Dados divulgados pela Polícia Militar (PM), nesta segunda-feira (10), apontam que três trabalhadores da corporação são afastados por dia com atestado psiquiátrico no Paraná. O problema ganhou visibilidade após a Associação de Praças do Estado do Paraná (Apra) questionar uma exigência da Corregedoria-Geral da PM que, por exemplo, determinou a volta ao serviço de William Moreira de Almeida, quatro dias antes dele matar o primo e a namorada.

De acordo com a Diretoria de Pessoal da PM, em 2018 já são 752 policiais com atestados por alterações psiquiátricas. Em 2017, foram 991 trabalhadores ao longo do ano, cerca de 5% do efetivo total da PM.

Em 2018, os 2.336 atestados apresentados pelos 752 policiais representam 23% do total de documentos médicos recebidos na corporação e que justificam afastamentos.

A resposta da PM se dá diante das críticas da Associação de Praças do Estado do Paraná (Apra), que questiona na Justiça uma orientação que trata dos atestados na corporação. Para a entidade, essa medida da Corregedoria “criminaliza” a saúde dos policiais.

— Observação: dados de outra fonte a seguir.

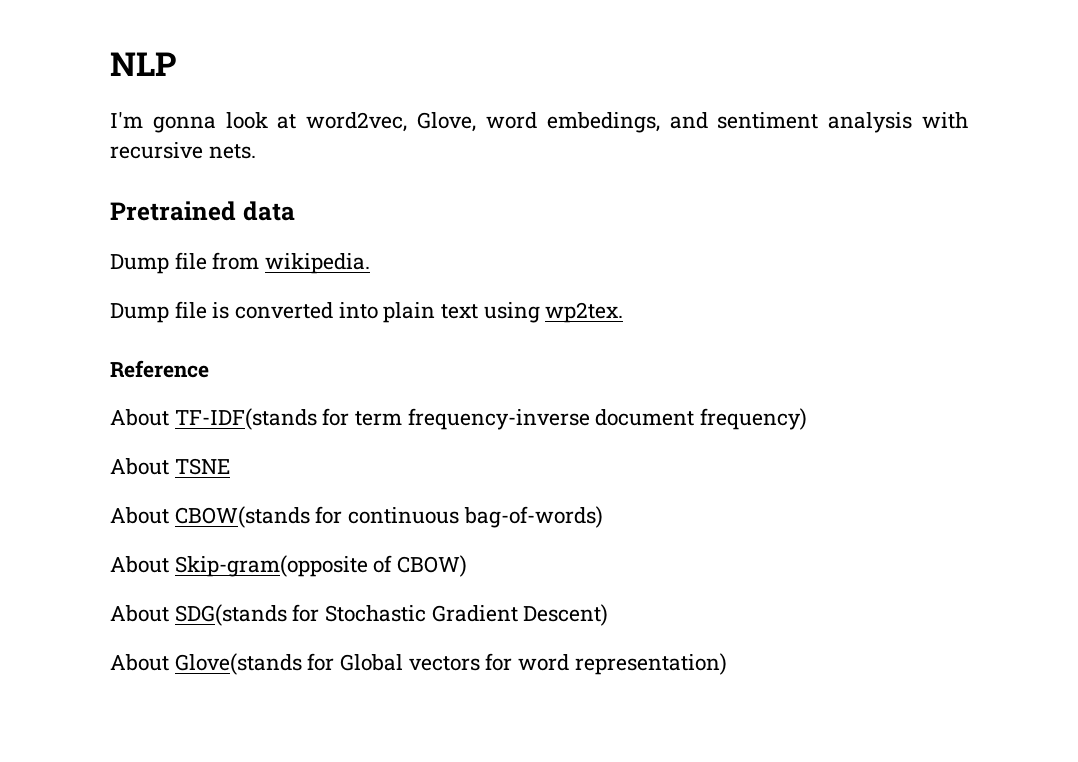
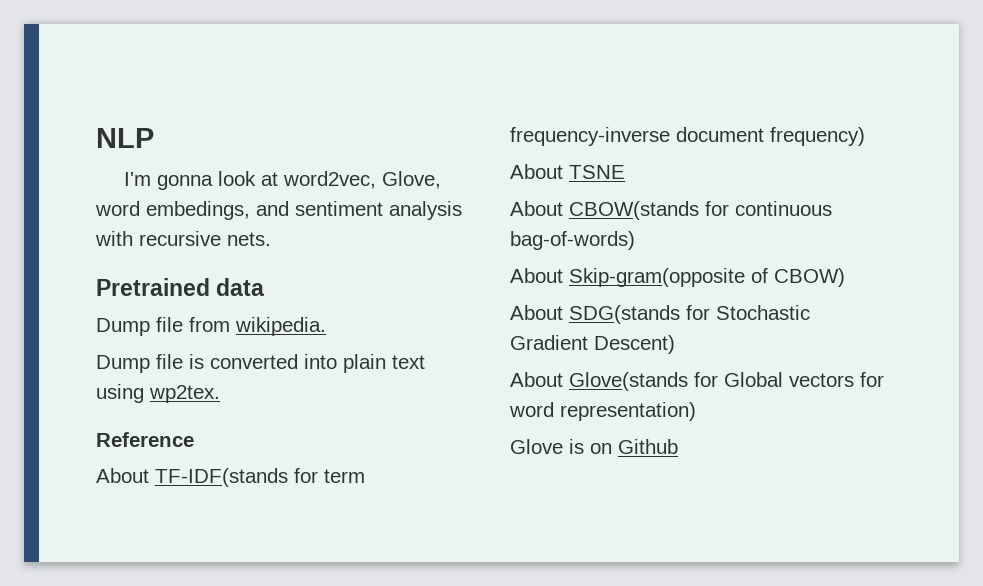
(727, 664) none -> [510,439,678,454] // Glove is on Github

O coronel Everon Cesar Puchetti, da Diretoria de Pessoal, porém, justifica que ela é necessária por conta de alguns casos de afastamentos que parecem sem tempo determinado. “Esses policiais utilizavam atestados para não retornar mais ao trabalho, agora todas as situações psiquiátricas passam por uma junta médica”, explicou.

No caso do soldado William, ele havia recebido autorização de um psiquiatra do Hospital Bom Retiro e também da junta médica da PM para retornar ao serviço.